市長はじめ経営会議のメンバーはこの警鐘が聞こえないのでしょうか
ご存じの通り、日本は世界屈指のギャンブル大国だと言われています。
市内には既に各種公営ギャンブルの場外投票券売り場がそろっており、パチンコ・パチスロ店も街中にあふれている。
日本はギャンブル依存症患者が世界で一番多い国と指摘されています。国内にはパチンコ・パチスロ店が役1万軒あり、20兆産業になっている。公営具ギャンブルを合わせると30兆円産業という状況の中で、多くの依存症患者が生み出されており、パチンコ産業は飽和状態になっており、これ以上増えないと指摘されています。
一方、カジノという新たな施設ができれば依存症は新たに増えることは確実で、市長も依存症対策に取り組むと答弁しています。
カジノとパチンコ・パチスロや公営ギャンブルとの大きな違いは、カジノが中・高所得層や、IR施設を訪れる家族連れをターゲットにしていること。市の見込みでは、施設全体で2千万人から4千万人の来場者を見込んでいます。
海外ではカジノ客の5%が依存症といわれるそうですが、少なく見積もっても、2千万人の4人に一人がカジノを訪れ、うち1%が新たに依存症になっても5万人、4千万人の来場者の場合は10万人になります。
依存症専門の医師は、カジノから近い自治体ほど依存症が増えるので、横浜市民の比率は高くなる。・・・と警告を発しています。横浜市民を新たな依存症患者にしたいのでしょうか。
 市長はカジノ設置後、依存症が減った外国の例を引き合いに出し、懸念の払拭を図っているようですが、市が持ち出すのはシンガポールという全体主義的な国の特異な事例です。国民に対し国が強権を発動でき、依存症になりそうな人は徹底して施設から引き離しているそうです。
韓国では、2006年にパチンコ産業を禁止し、カジノを導入しましたが、
カジノの周辺で失業者や自殺者が急増している、と、報道されています。
日本ではそれができません。前回も指摘しましたが、パチンコ・スロット店は換金できないことになっていますが、実際には店の近くに換金小屋を造り、そこで、堂々と換金させています。山奥ではなく、駅周辺の警察署や交番の近くのパチンコ屋が堂々と営業をしています。パチンコ・スロット業界は与野党を通じた国会議員が遊戯連盟に加入しており、警察の天下り先になっていると指摘されているのです。

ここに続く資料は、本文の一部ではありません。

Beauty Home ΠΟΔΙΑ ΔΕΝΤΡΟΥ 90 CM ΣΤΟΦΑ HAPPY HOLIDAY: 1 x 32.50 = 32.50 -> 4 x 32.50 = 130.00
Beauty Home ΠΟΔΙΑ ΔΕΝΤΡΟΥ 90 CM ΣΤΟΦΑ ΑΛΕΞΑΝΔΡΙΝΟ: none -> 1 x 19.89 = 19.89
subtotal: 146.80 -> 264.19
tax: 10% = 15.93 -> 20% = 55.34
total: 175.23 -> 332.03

市長は、カジノが新設されても依存症対策をしっかりやれば依存症患者は増えないと答弁されています。
一方、カジノ産業は米国はじめ国際資本が、カジノを使って豊かな国から資金を巻き上げ、やがてはその土地の経営権等を強奪する産業だと考えています。
横浜港の栄光ある聖地を外国資本に売り渡してはなりません。それを防ぐのは、横浜市会議員の責務であります。
カジノを導入しなくても横浜の再生を図る方策を見出す調査をする時間は、まだ十分あります。私たちはその責務を放棄してはなりません。
横浜市会が良識ある議員の集まりであることを市民に説明しようではありませんか。
 
最後に、内閣官房参与の髙橋洋一氏は、マスコミと官僚の「無知」と「悪意」という著書の中で

「知らない なら バカ 、知らないふり なら なおさら悪い!
 日本の経済発展を阻む“病根”を データと理論で解き明かしています。

二元代表制の根幹に触れる直言であり、我々に通るものと考えます。